/deep-learning-based-radioMap

This is the repository for ICC 'UAV-aided Joint Radio Map and 3D Environment Reconstruction using Deep Learning Approaches' by Junting Chen and Pengxi Zeng.

Primary LanguagePythonGNU General Public License v2.0GPL-2.0

modules

Deep learning models.

  • algorithmSim.py: The main frame of the whole net, combining all the solitary modules.
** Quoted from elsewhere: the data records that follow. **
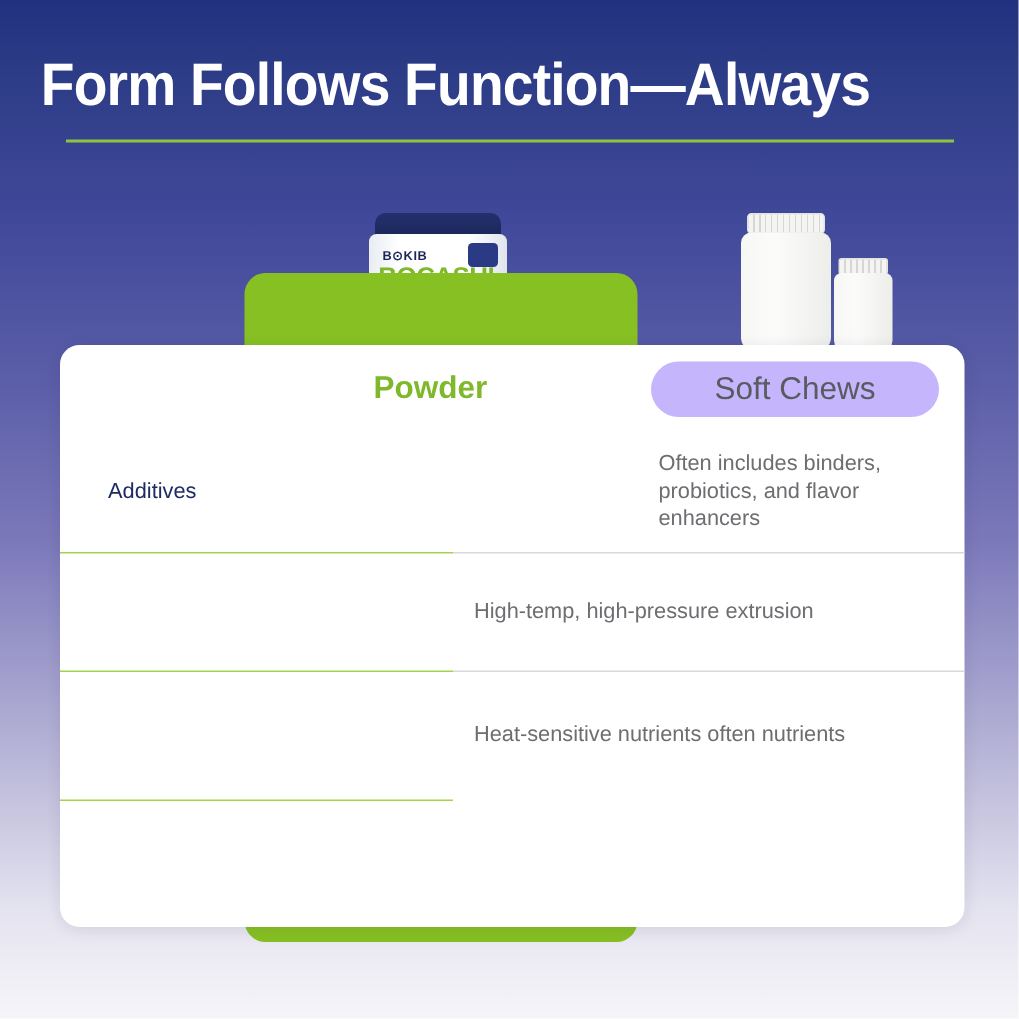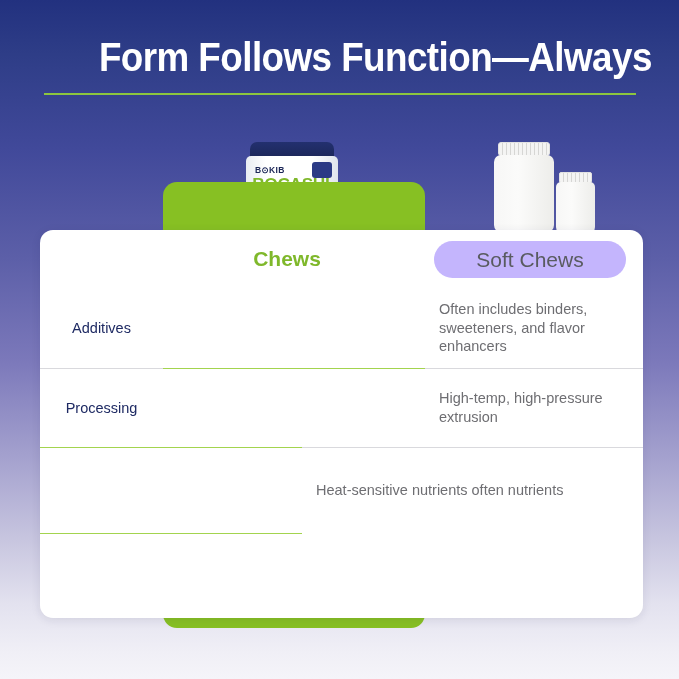--- a/index.html
+++ b/index.html
@@ -15,21 +15,21 @@
         #a6a3cf 68%,
         #c9c7e0 80%,
         #e3e2ef 89%,
         #f0eff6 96%,
         #f5f4f9 100%);
     overflow:hidden;
     position:relative;
   }
 
   
-  .title-wrap { position:absolute; left:0; top:36px; width:679px; text-align:right; }
+  .title-wrap { position:absolute; left:0; top:36px; width:679px; text-align:left; }
   .title {
     font-family:"Liberation Sans", sans-serif;
     font-weight:bold;
     font-size:40px;
     letter-spacing:-0.6px;
     color:#ffffff;
     transform: scaleX(0.92);
     white-space:nowrap;
     line-height:1.08;
   }
@@ -224,34 +224,33 @@
 
 <div class="card"></div>
 
 <div class="grid">
 
   <div class="hdr-row"></div>
 
   <div class="row r1">
     <div class="cell-label">Additives</div>
     <div class="cell-mid">No binders, flavorings, or masking agents</div>
-    <div class="cell-right">Often includes binders, sweeteners, and flavor enhancers</div>
+    <div class="cell-right">Often includes binders, probiotics, and flavor enhancers</div>
   </div>
 
   <div class="row r2">
-    <div class="cell-label">Processing</div>
     <div class="cell-mid">Low-temp, minimal processing</div>
     <div class="cell-right">High-temp, high-pressure extrusion</div>
   </div>
 
   <div class="row r3">
     <div class="cell-mid">Preserves probiotics, enzymes, and actives</div>
     <div class="cell-right">Heat-sensitive nutrients often nutrients</div>
   </div>
 
   <div class="row r4">
     <div class="cell-mid">Easily adjusted, mix with food or water</div>
   </div>
 
 </div>
 
-<div class="pill-powder">Chews</div>
+<div class="pill-powder">Powder</div>
 <div class="pill-chews">Soft Chews</div>
 
 </body></html>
Multichannel Gain and the Obstruction Network are implemented directly in the main frame class Algorithm.
  • Convolutional_RE_Net.py: Convolutional RE-Net is realized.
  • weightGen.py: The two nonlinear models in the Obstruction Network and the RM-Net are realized here.
  • Linear_RE_Net.py: Linear RE-Net is realized.

utils

Some useful functions and settings.

  • Config.py: Basic settings.
  • dist.py: Calculate the log-distance.
  • line_calc.py: Calculate the line equation.
  • load_dict.py: Load the trained part into the combined framework.
  • Map.py: Transform the location pair to a position map.

dataset

Generate the dataset.

  • locPair.py: Obtain the location pair and the RSS measurements.

Running Files

  • training.py: Train our framework.
  • weight_pretrain: Pre-train the nonlinear models in the Obstruction Network and the RM-Net.
  • performance_evaluation.py: Evaluate the performance of our framework with whole datasets.

Tactic

  • Set the basic settings, like the dataset filename in training.py, all the parameters in the Config.py.
  • Initialize the parameters of Multichannel Gain in algorithmSim.py.
  • Run weight_pretrain.py.
  • Run training.py.
  • Run performance_evaluation.py to see the performance.